The network model of internationalization was born in the late 1980s by Johanson and Mattsson (Ojala 2009, p. 51). As Johanson and Mattsson (1989) is cited in Evers and Knight (2008, p. 545), to be able to survive in a business environment, firms need many organizational relationships extending the basic buyer-seller dyad. This wider network viewpoint was also supported by Axelsson and Easton (1992, p. 219) who 14

state that "the way in which those in the entry market are utilized in the entry process becomes an important issue for research. It can also be assumed that, because of the cumulative nature of network processes, the sequential order of entry activities is important in research terms." The need of considering networks in the internationalization process was later supported by Coviello and Munro (1995, p. 59) who confirm the need of the wider model by stating that the network theory offers a rich perspective into the international development patterns.
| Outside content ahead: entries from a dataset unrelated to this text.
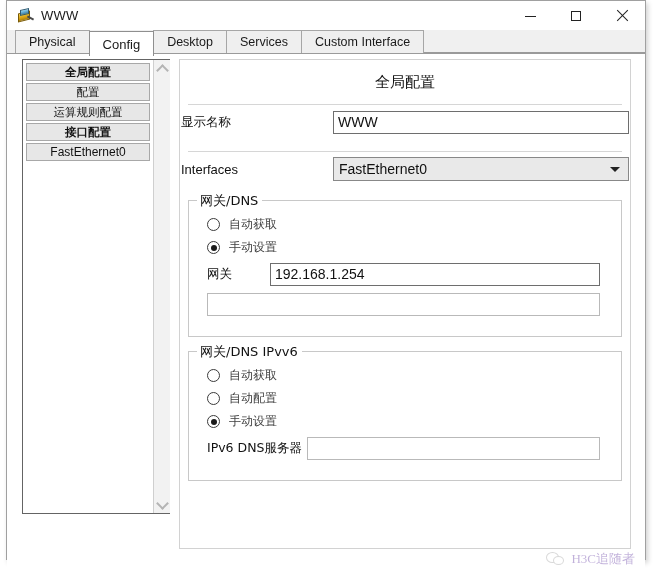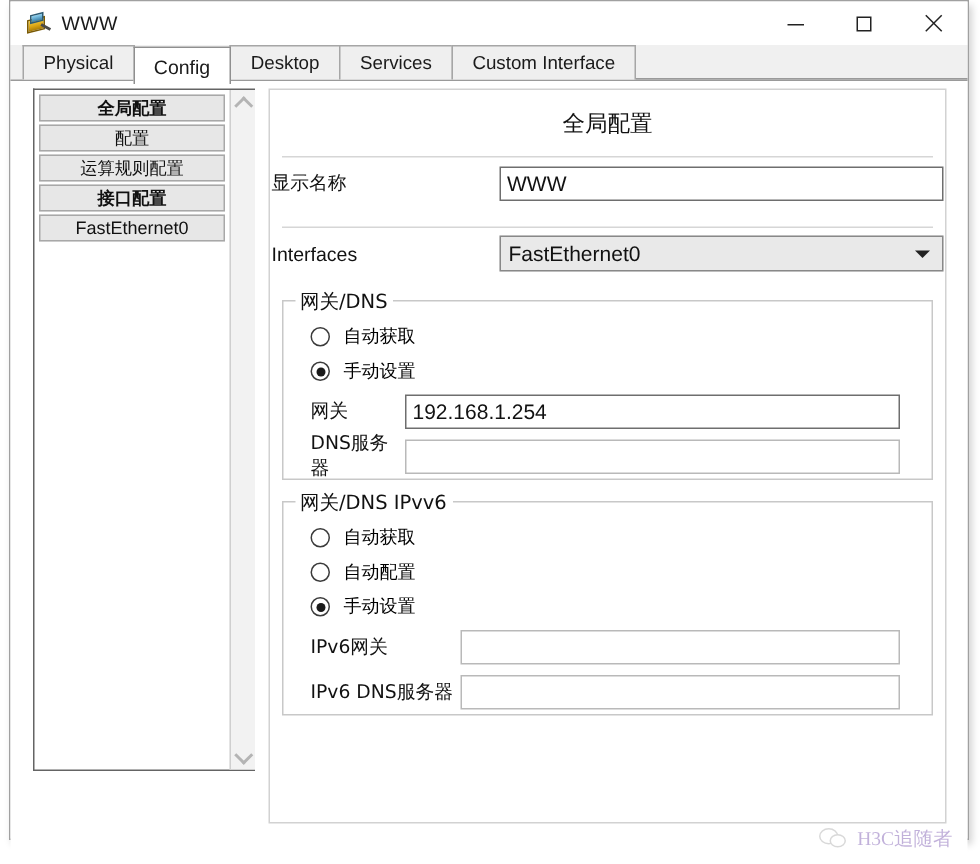--- a/index.html
+++ b/index.html
@@ -307,7 +307,7 @@
     position: relative;
     margin: 14px 8px 0 8px;
     border: 1px solid #c8c8c8;
-    padding: 12px 9px 0 9px;
+    padding: 12px 9px 17px 9px;
   }
   .group-title {
     position: absolute;

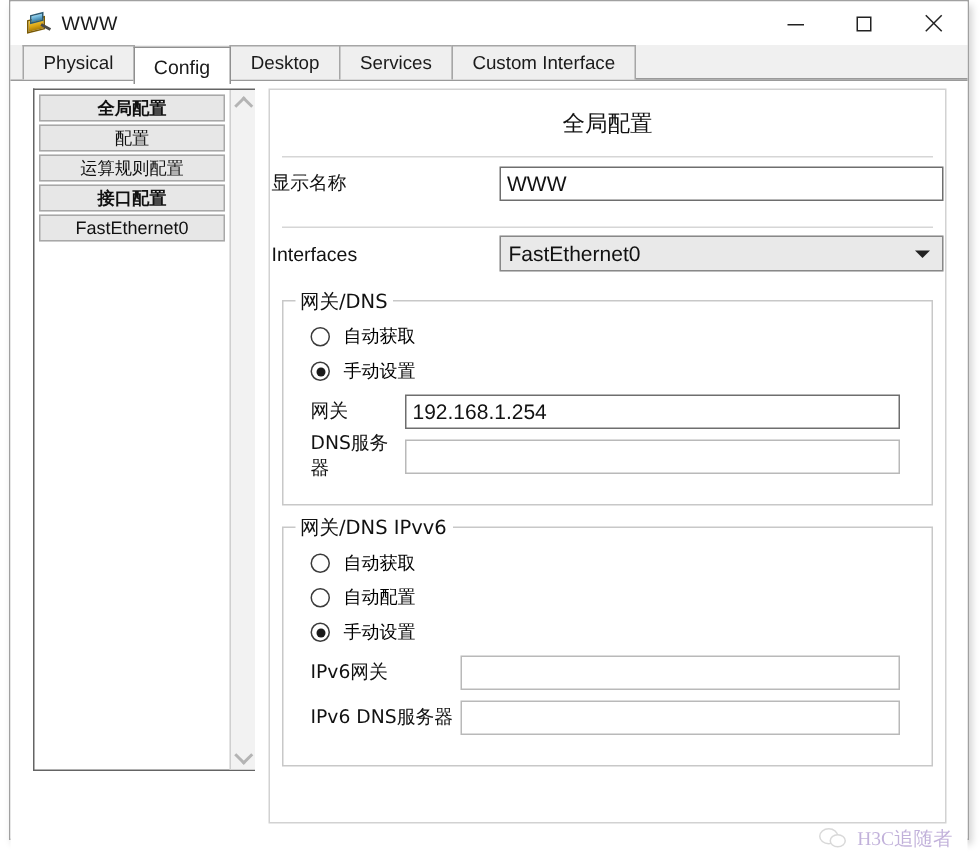--- a/index.html
+++ b/index.html
@@ -347,7 +347,7 @@
   }
   .radio-label {
     font-size: 12px;
-    color: #000000;
+    color: #404040;
     font-family: Liberation Mono, monospace;
     cursor: default;
   }

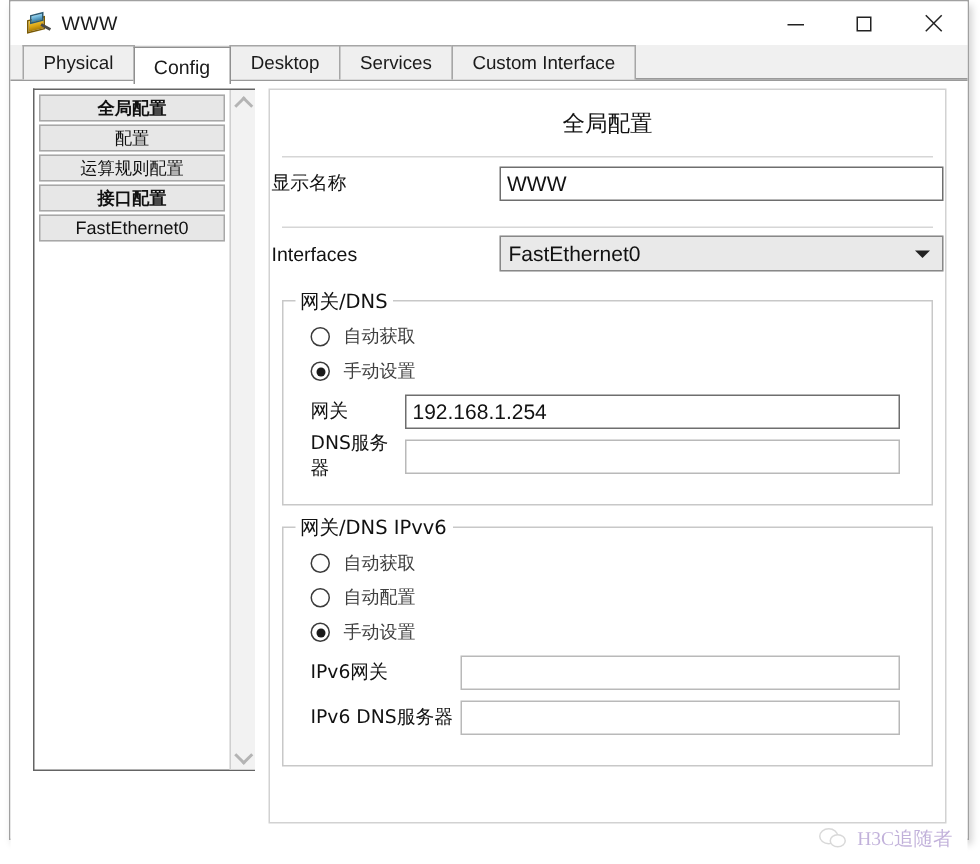--- a/index.html
+++ b/index.html
@@ -501,7 +501,6 @@
         </div>
 
         <div class="grp-field">
-          <div class="grp-label w1">DNS服务器</div>
           <div class="txt light" placeholder=""></div>
         </div>
       </div>

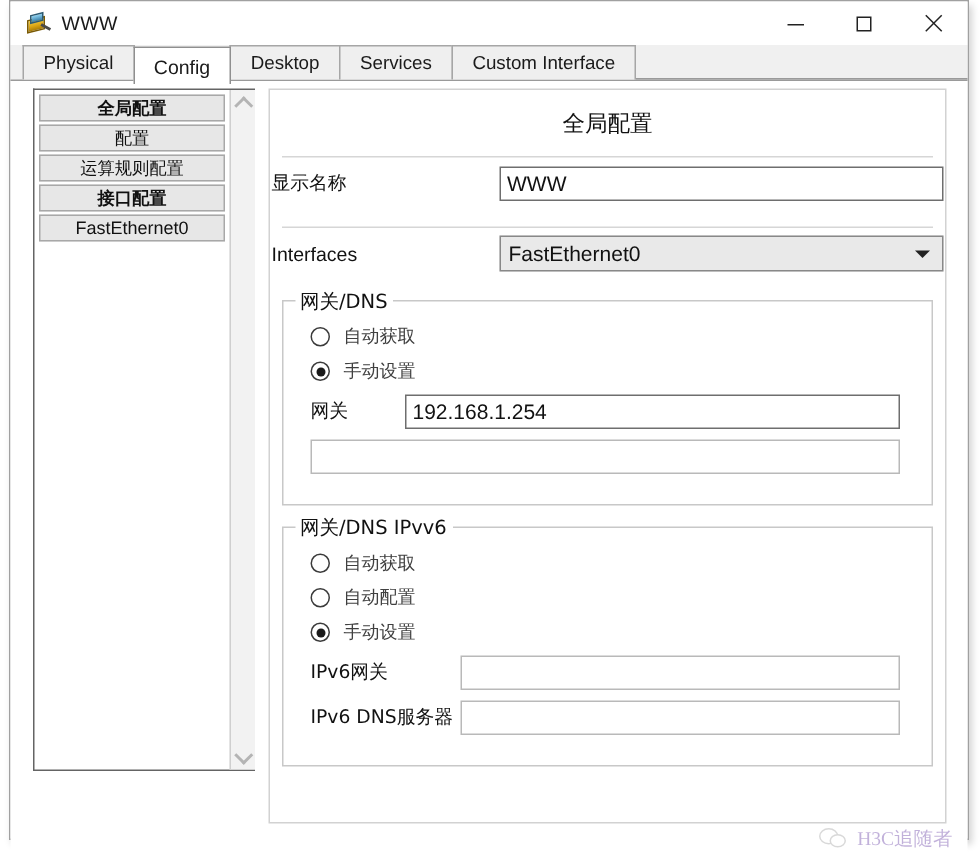--- a/index.html
+++ b/index.html
@@ -523,10 +523,6 @@
           <div class="radio-label">手动设置</div>
         </div>
 
-        <div class="grp-field">
-          <div class="grp-label w2">IPv6网关</div>
-          <div class="txt light" placeholder=""></div>
-        </div>
 
         <div class="grp-field">
           <div class="grp-label w2">IPv6 DNS服务器</div>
The internationalization processes of SMEs and MNEs are different. While the MNEs will follow the traditional hierarchical approach such as Uppsala model on their internationalization process, SMEs do not follow the same pattern. That is supported by Coviello and Munro (1995, p. 49) in the study of high-technology SMEs.
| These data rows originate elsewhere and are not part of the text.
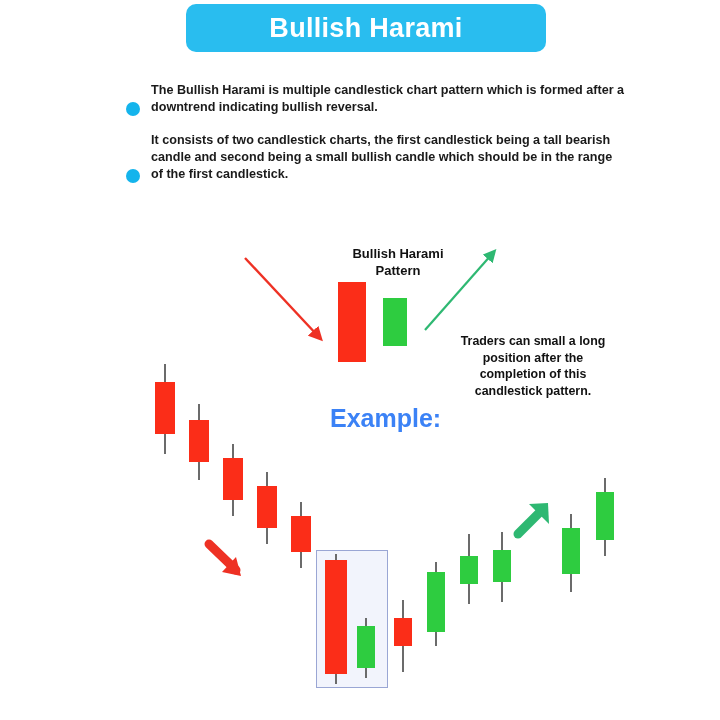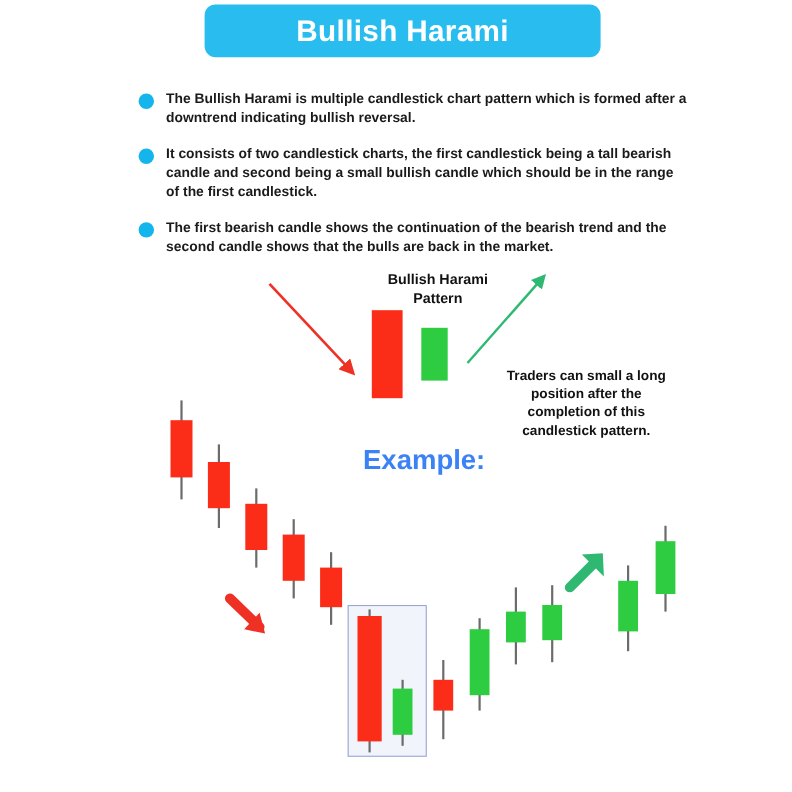--- a/index.html
+++ b/index.html
@@ -49,7 +49,7 @@
   }
   .bullet-row {
     display: flex;
-    align-items: flex-start;
+    align-items: flex-end;
     margin-bottom: 16px;
   }
   .bullet-dot {

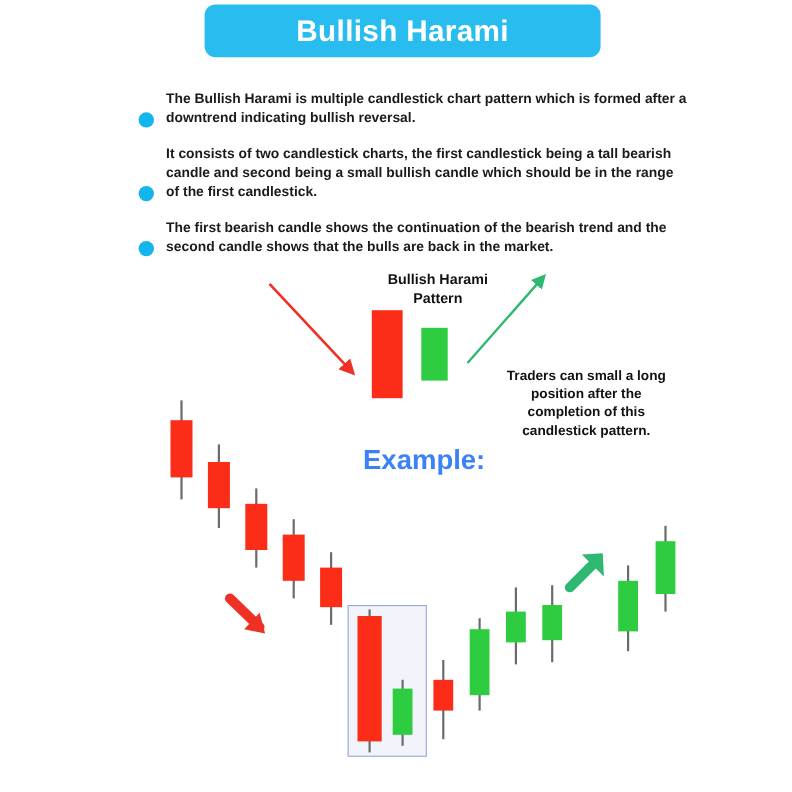--- a/index.html
+++ b/index.html
@@ -162,10 +162,6 @@
       <span class="bullet-dot"></span>
       <span class="bullet-text">It consists of two candlestick charts, the first candlestick being a tall bearish candle and second being a small bullish candle which should be in the range of the first candlestick.</span>
     </div>
-    <div class="bullet-row">
-      <span class="bullet-dot"></span>
-      <span class="bullet-text">The first bearish candle shows the continuation of the bearish trend and the second candle shows that the bulls are back in the market.</span>
-    </div>
   </div>
 
   <div class="pattern-label">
Networks have been studied quite a lot in the internationalization process. Since the first introduction of the network model some most significant studies have been made by Coviello and Munro (1995, 1997). They studied small software firms and found out that network relationships have an impact on foreign market selection and the entry mode in the context of ongoing network processes. Their model combines the process model and the network approach. Additionally in 1998 Martin, Swaminathan and Mitchell found that inter-organizational relationships of suppliers (especially those with buyers) affected international expansion pattern of the firm. There have been studies also on the networks in internationalization strategy (Welch and Welch 1996), the location of the foreign direct investment (FDI) (Chen and Chen 1998), the first step abroad (Ellis 2000), internationalization of small and medium-sized enterprises (SMEs) (Chetty and Blankenburg Holm 2000), rapid internationalization (Loane and Bell 2006) and internationalization of firms from emerging markets (Elango and Pattnaik 2007). The list is not complete, anyway. (Johanson and Vahlne 2009, p. 1413) 15

The network model puts the emphasis on the network of the firm - that is wider system than the firm itself or the individual relationship between two firms. In Johanson and Mattsson's model (1988) the focal firm is connected firstly in its own business network, but additionally the internationalization process also covers all the other relevant network structures in foreign markets (Johanson and Vahlne 2009, p. 1415). The existing domestic networks may also extend beyond country borders if a firm reaches to international markets. In some cases the company uses its domestic networks in order to form new networks in the foreign country. There are direct or indirect connections existing between firms and country networks which can be used in internationalization. (Hollensen 2007, p. 71)

Figure 3 illustrates the bounds between different network agents in home and the target countries. Country A is firm‟s home country and the firm has subsupplier there. Anyway, the subsupplier has also established a subsidiary in country B and simultaneously, the firm has also its production subsidiary in country B. Since there is a pre-existing relationship between the firm and the subsupplier from the country A, it is easy for the firm‟s production subsidiary to use subsupplier‟s subsidiary in country B. There are similar linkages between other actors in the model as well. Generally, these linkages work as bridges between firms networks in one country and the networks in foreign country. (Hollensen 2007, p. 71).